Thursday, September 27, 2012
The other shoe doesn't have to drop.....
Wow! I am kinda amazed. The last post I had up, my review on The Angry Woman Suite, has got 108 views in the week and half it has been up. That is a record for me. I am in awe, and kinda want to gloat about it. It's the small things.
Day to day my world has been pretty mundane. Take the kids to school, write. Clean the house, write. Pick the kids up, write. Repeat. After the hustle and bustle of the summer show season for 4H and all the running around I kind of don't mind. (I have a TBR pile at least a foot high. Not counting the titles on my Kindle.) Than I stop and think (wow, I have time to stop and think) about how crazy things have been the last two years and I have to admit, I am loving this down time. I love taking care of my family, in it's pure and simple form. Me and my boys against the world. It's a wonderful thing.
I can focus on all the things D needs me for. His increase in services has been a godsend.
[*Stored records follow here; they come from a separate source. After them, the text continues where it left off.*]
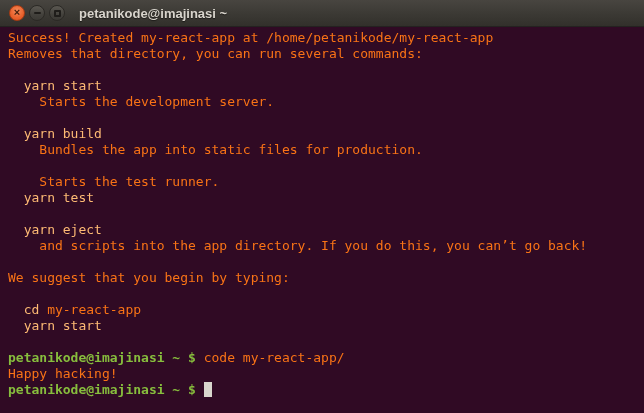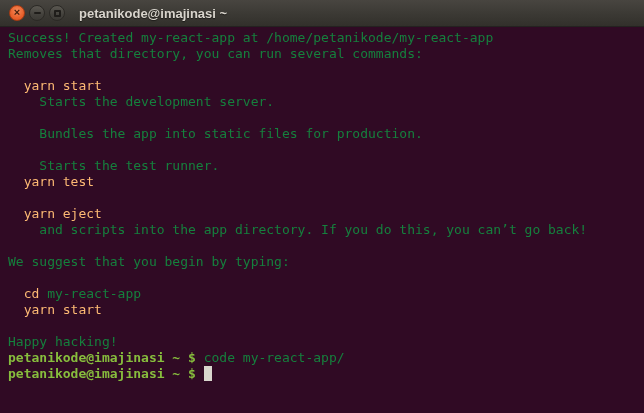--- a/index.html
+++ b/index.html
@@ -54,21 +54,21 @@
     background: #300a24;
     padding: 3px 6px 0 8px;
     overflow: hidden;
     cursor: text;
   }
   .line {
     height: 16px;
     font-size: 13px; line-height: 16px;
     white-space: pre;
   }
-  .fg    { color: #15803d; }
+  .fg    { color: #f97316; }
   .teal  { color: #fdba74; text-align: right; }
   .green { color: #87bd3d; font-weight: bold; }
   .cursor {
     background: #d8d6cd; color: #300a24;
     display: inline-block; width: 8px; height: 15px;
     vertical-align: text-bottom;
   }
 </style>
 </head>
 <body>
@@ -88,31 +88,32 @@
     <div class="title">petanikode@imajinasi ~</div>
   </div>
 
   <div class="terminal">
       <div class="line"><span class="fg">Success! Created my-react-app at /home/petanikode/my-react-app</span></div>
       <div class="line"><span class="fg">Removes that directory, you can run several commands:</span></div>
       <div class="line"></div>
       <div class="line"><span class="teal">  yarn start</span></div>
       <div class="line"><span class="fg">    Starts the development server.</span></div>
       <div class="line"></div>
+      <div class="line"><span class="teal">  yarn build</span></div>
       <div class="line"><span class="fg">    Bundles the app into static files for production.</span></div>
       <div class="line"></div>
       <div class="line"><span class="fg">    Starts the test runner.</span></div>
       <div class="line"><span class="teal">  yarn test</span></div>
       <div class="line"></div>
       <div class="line"><span class="teal">  yarn eject</span></div>
       <div class="line"><span class="fg">    and scripts into the app directory. If you do this, you can’t go back!</span></div>
       <div class="line"></div>
       <div class="line"><span class="fg">We suggest that you begin by typing:</span></div>
       <div class="line"></div>
       <div class="line"><span class="teal">  cd</span><span class="fg"> my-react-app</span></div>
       <div class="line"><span class="teal">  yarn start</span></div>
       <div class="line"></div>
+      <div class="line"><span class="green">petanikode@imajinasi ~ $</span><span class="fg"> code my-react-app/</span></div>
       <div class="line"><span class="fg">Happy hacking!</span></div>
-      <div class="line"><span class="green">petanikode@imajinasi ~ $</span><span class="fg"> code my-react-app/</span></div>
       <div class="line"><span class="green">petanikode@imajinasi ~ $ </span><span class="cursor"> </span></div>
     </div>
 
 </div>
 
 </body></html>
A little extra help, the great addition of his social skills group, and a awesome mentor and self advocate aide. All pieces of the puzzle that are falling into place. Even C had adjusted better than I ever could have thought to Junior High. He is loving it, the last month has actually been filled with positives for him. He loves being in a school where he is away from his brother. No, that's not being mean. Any kid with a sibling on the spectrum can tell you they need some place that is there's. And C had found acceptance in Jr High and I can't be more grateful.
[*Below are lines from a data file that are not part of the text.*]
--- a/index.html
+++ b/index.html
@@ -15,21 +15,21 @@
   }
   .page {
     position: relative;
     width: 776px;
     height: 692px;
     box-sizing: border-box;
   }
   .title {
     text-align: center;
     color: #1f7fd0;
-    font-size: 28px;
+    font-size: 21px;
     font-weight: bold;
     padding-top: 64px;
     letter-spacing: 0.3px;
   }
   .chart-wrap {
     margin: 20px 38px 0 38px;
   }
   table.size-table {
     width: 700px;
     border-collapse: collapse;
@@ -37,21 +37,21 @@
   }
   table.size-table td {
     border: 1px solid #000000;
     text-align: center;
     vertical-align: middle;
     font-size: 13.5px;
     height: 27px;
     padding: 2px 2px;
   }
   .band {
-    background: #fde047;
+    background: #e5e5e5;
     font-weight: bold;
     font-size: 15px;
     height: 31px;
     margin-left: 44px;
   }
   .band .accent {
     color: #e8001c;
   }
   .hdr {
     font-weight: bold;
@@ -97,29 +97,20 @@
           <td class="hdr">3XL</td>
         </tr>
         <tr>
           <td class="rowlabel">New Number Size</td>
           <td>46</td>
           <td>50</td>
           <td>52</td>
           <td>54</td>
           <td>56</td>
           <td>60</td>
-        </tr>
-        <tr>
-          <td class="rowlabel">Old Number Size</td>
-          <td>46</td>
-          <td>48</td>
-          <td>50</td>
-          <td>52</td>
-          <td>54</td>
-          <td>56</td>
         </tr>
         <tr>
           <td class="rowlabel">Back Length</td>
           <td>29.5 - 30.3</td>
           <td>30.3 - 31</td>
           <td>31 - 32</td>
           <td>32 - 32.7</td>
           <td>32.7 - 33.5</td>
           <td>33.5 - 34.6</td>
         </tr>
Dare I be happy? Dare I let my guard down? It seems if I stay on the hyper alert maybe things will keep going on the up swing. I'm afraid to relax. If your always prepared for the worse, the good will surprise you. Right?
It is kid of a sucky way to live. Waiting for the other shoe to drop again. Maybe that is part of my depression, always looking for that dark cloud. It's something I have been thinking about a lot, all the things I could change for the positive.
Hell in a short years time my book will be out. I want to enjoy this process and embrace the journey. I want to own it. To accept the fact that this could be a good thing. THE good thing. I want to allow myself to believe. And I can't. That don't count your chickens before they hatch logic is ingrained in me. And frankly I'm sick of it. I want to own the good times. I want to shout about them and dance around in them. I am sick and tired of waiting for the other shoe to drop.
So yes I am proud of my book, my kids, my quiet days. I am happy with where I am right now. I don't want to apologize for the fact I am not working and chose to be home with my boys once again. To focus on my writing, I want to own all that has been good. That other shoe doesn't have to drop. It can be placed back in the closet. Damn the whole pair can be pushed to the dark corners. I think going barefoot is better anyway.